-- RECORDS SUPPLIED follows --

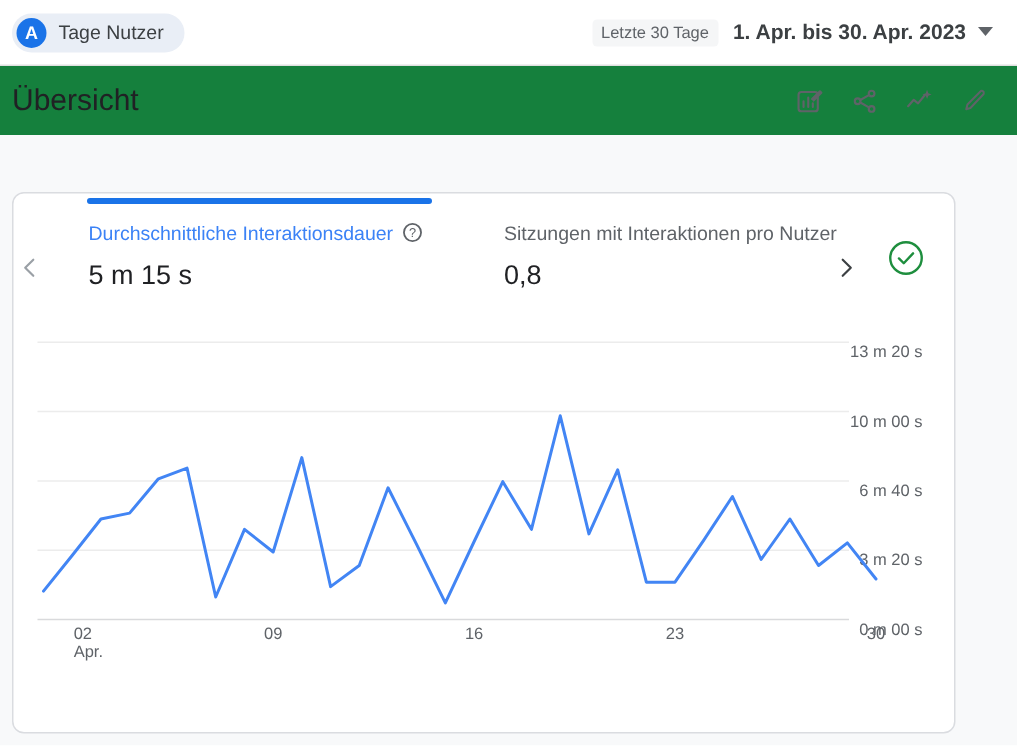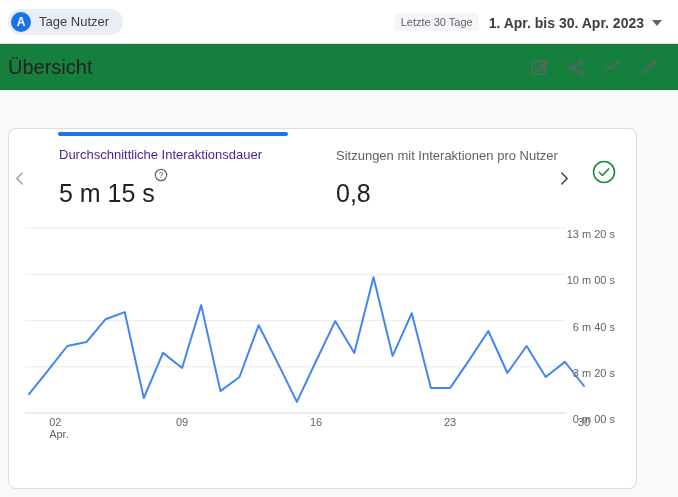--- a/index.html
+++ b/index.html
@@ -18,7 +18,7 @@
   .avatar { width:20px; height:20px; border-radius:50%; background:#1a73e8; color:#fff;
             font-size:12px; font-weight:bold; display:flex; align-items:center; justify-content:center; }
   .chip-compare { border:1px dashed #8a8f96; padding:0 12px; gap:7px; color:#3c4043; background:#fff; }
-  .tb-right { display:flex; align-items:flex-end; gap:10px; }
+  .tb-right { display:flex; align-items:flex-start; gap:10px; }
   .range-hint { font-size:11px; color:#5f6368; background:#f5f6f7; padding:3px 6px; border-radius:3px; }
   .date-picker { display:flex; align-items:center; gap:8px; cursor:pointer;
                  font-size:14px; font-weight:bold; color:#3c4043; }

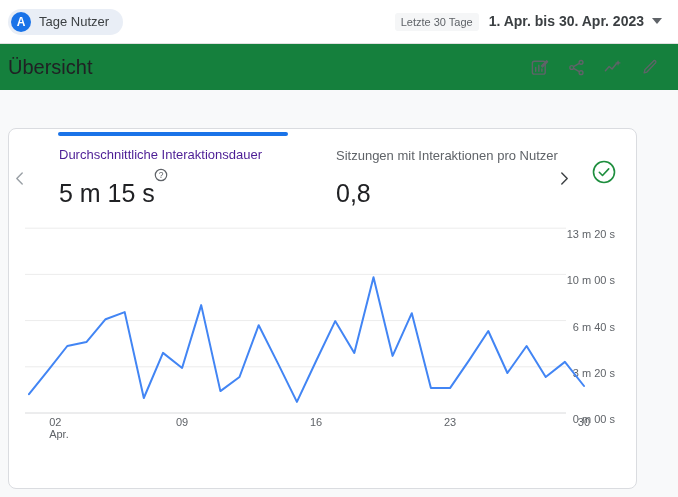--- a/index.html
+++ b/index.html
@@ -47,7 +47,7 @@
   .metric-1 { left:50px; }
   .metric-2 { left:327px; }
   .m-label { display:flex; align-items:center; gap:6px; font-size:13px; height:16px; }
-  .m-label-1 { color:#4c1d95;flex-direction:column; }
+  .m-label-1 { color:#3b82f6; }
   .m-label-2 { color:#5f6368; }
   .clip { max-width:222px; overflow:hidden; white-space:nowrap; display:block; }
   .m-value { margin-top:16px; font-size:25px; line-height:28px; color:#202124; }

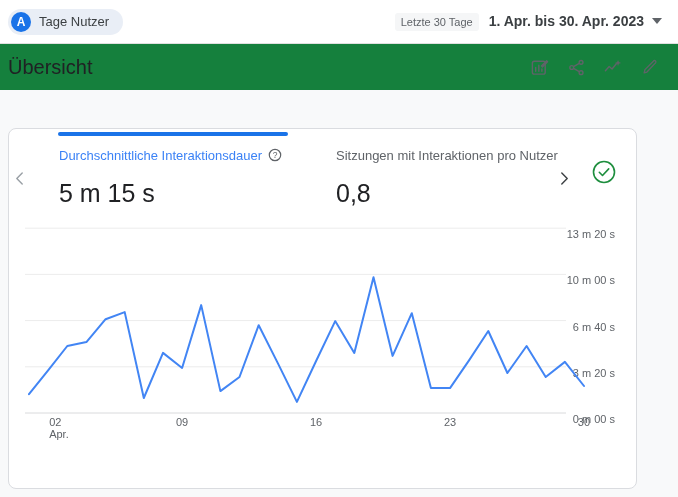--- a/index.html
+++ b/index.html
@@ -50,7 +50,7 @@
   .m-label-1 { color:#3b82f6; }
   .m-label-2 { color:#5f6368; }
   .clip { max-width:222px; overflow:hidden; white-space:nowrap; display:block; }
-  .m-value { margin-top:16px; font-size:25px; line-height:28px; color:#202124; }
+  .m-value { margin-top:6px; font-size:18px; line-height:28px; color:#202124; }
   .help-icon svg { display:block; }
   .quality-badge { position:absolute; left:582px; top:30px; width:26px; height:26px; cursor:pointer; }
   #chart-svg { position:absolute; left:0; top:0; width:629px; height:361px; }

-- RECORDS SUPPLIED concluded --

Every line from the first line of the entries above through the line with "display:flex; align-items:flex-end; gap:10px;" must be repeated exactly, and pictures must not be.

--- a/index.html
+++ b/index.html
@@ -18,7 +18,7 @@
   .avatar { width:20px; height:20px; border-radius:50%; background:#1a73e8; color:#fff;
             font-size:12px; font-weight:bold; display:flex; align-items:center; justify-content:center; }
   .chip-compare { border:1px dashed #8a8f96; padding:0 12px; gap:7px; color:#3c4043; background:#fff; }
-  .tb-right { display:flex; align-items:flex-end; gap:10px; }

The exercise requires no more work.